::: Recorded information
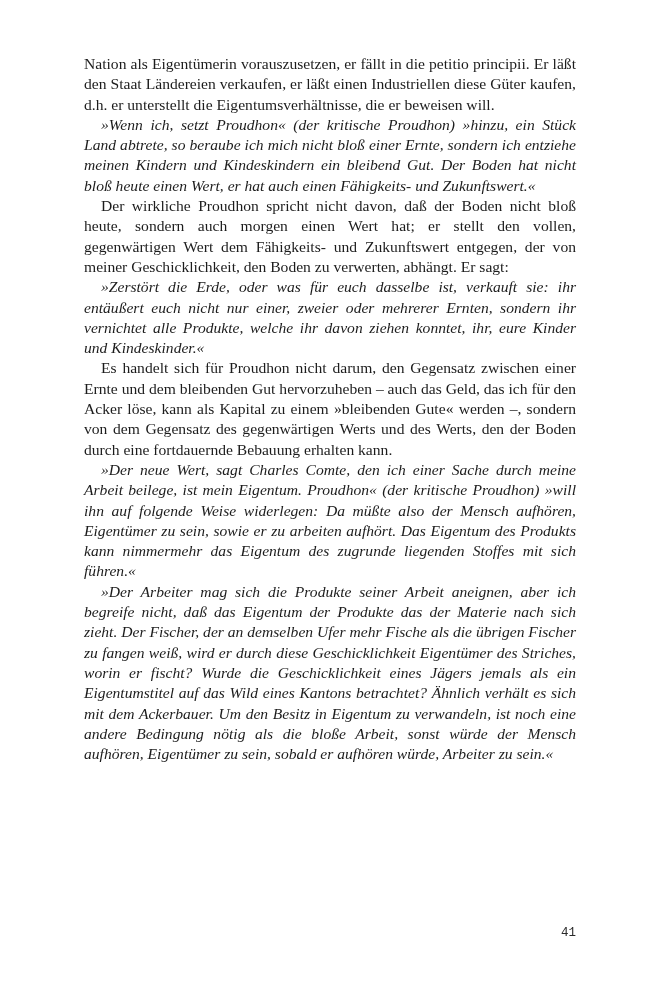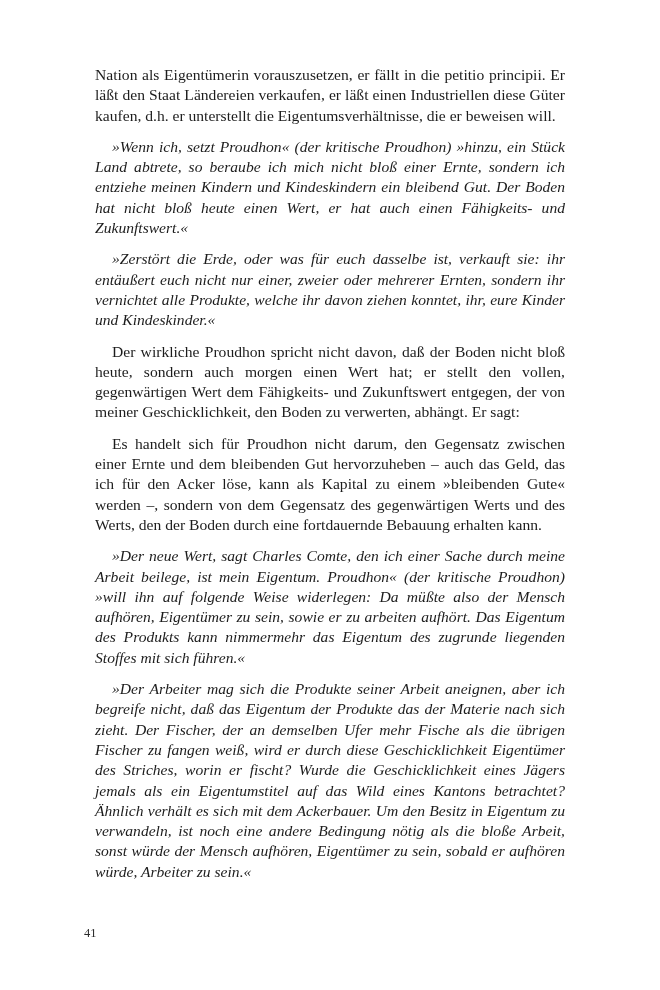--- a/index.html
+++ b/index.html
@@ -28,7 +28,7 @@
     -webkit-hyphens: auto;
   }
   .para {
-    margin: 11px;
+    margin: 0;
     text-indent: 17px;
   }
   .para.no-indent {

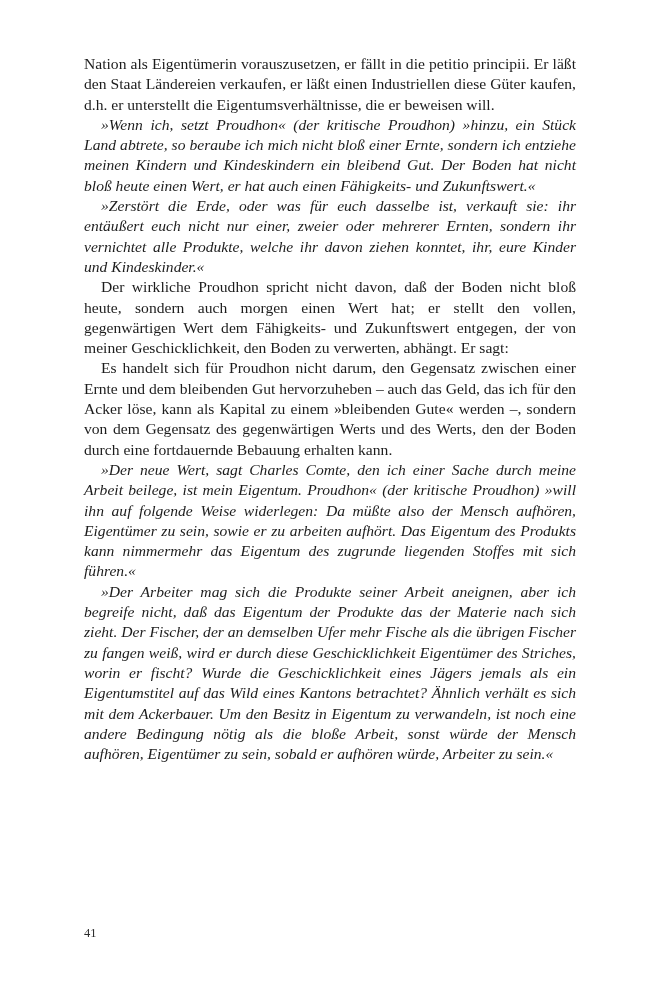--- a/index.html
+++ b/index.html
@@ -63,9 +63,9 @@
 
     <p class="para"><span class="it">»Wenn ich, setzt Proudhon« (der kritische Proudhon) »hinzu, ein Stück Land abtrete, so beraube ich mich nicht bloß einer Ernte, sondern ich entziehe meinen Kindern und Kindeskindern ein bleibend Gut. Der Boden hat nicht bloß heute einen Wert, er hat auch einen Fähigkeits- und Zukunftswert.«</span></p>
 
+    <p class="para"><span class="rm">Der wirkliche Proudhon spricht nicht davon, daß der Boden nicht bloß heute, sondern auch morgen einen Wert hat; er stellt den vollen, gegenwärtigen Wert dem Fähigkeits- und Zukunftswert entgegen, der von meiner Geschicklichkeit, den Boden zu verwerten, abhängt. Er sagt:</span></p>
+
     <p class="para"><span class="it">»Zerstört die Erde, oder was für euch dasselbe ist, verkauft sie: ihr entäußert euch nicht nur einer, zweier oder mehrerer Ernten, sondern ihr vernichtet alle Produkte, welche ihr davon ziehen konntet, ihr, eure Kinder und Kindeskinder.«</span></p>
-
-    <p class="para"><span class="rm">Der wirkliche Proudhon spricht nicht davon, daß der Boden nicht bloß heute, sondern auch morgen einen Wert hat; er stellt den vollen, gegenwärtigen Wert dem Fähigkeits- und Zukunftswert entgegen, der von meiner Geschicklichkeit, den Boden zu verwerten, abhängt. Er sagt:</span></p>
 
     <p class="para"><span class="rm">Es handelt sich für Proudhon nicht darum, den Gegensatz zwischen einer Ernte und dem bleibenden Gut hervorzuheben – auch das Geld, das ich für den Acker löse, kann als Kapital zu einem »bleibenden Gute« werden –, sondern von dem Gegensatz des gegenwärtigen Werts und des Werts, den der Boden durch eine fortdauernde Bebauung erhalten kann.</span></p>
 

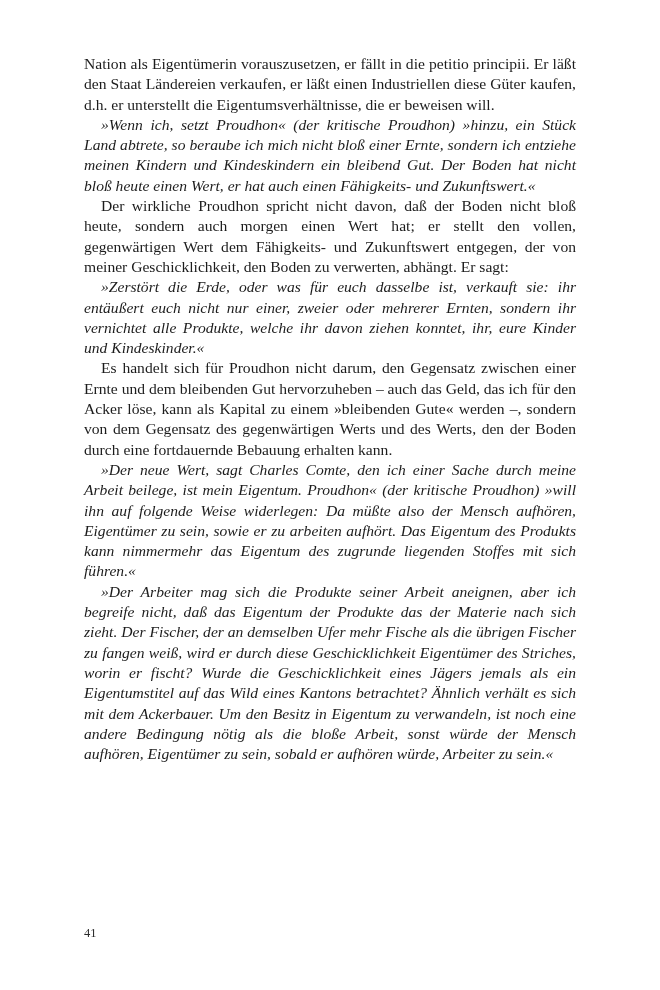--- a/index.html
+++ b/index.html
@@ -45,8 +45,8 @@
     left: 84px;
     top: 926px;
     width: 492px;
-    text-align: left;
-    font-family: Liberation Serif, serif;
+    text-align: right;
+    font-family: Liberation Mono, monospace;
     font-size: 12.5px;
     color: #2a2a2a;
   }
::::::
** Work item **
Print, exactly and with no pictures, the lines of the listing above starting at the one that has "-webkit-hyphens: auto;" and ending at the one that has "-63,9 +63,9 @@", both included.

** Solution for this exercise **
     -webkit-hyphens: auto;
   }
   .para {
-    margin: 11px;
+    margin: 0;
     text-indent: 17px;
   }
   .para.no-indent {

--- a/index.html
+++ b/index.html
@@ -63,9 +63,9 @@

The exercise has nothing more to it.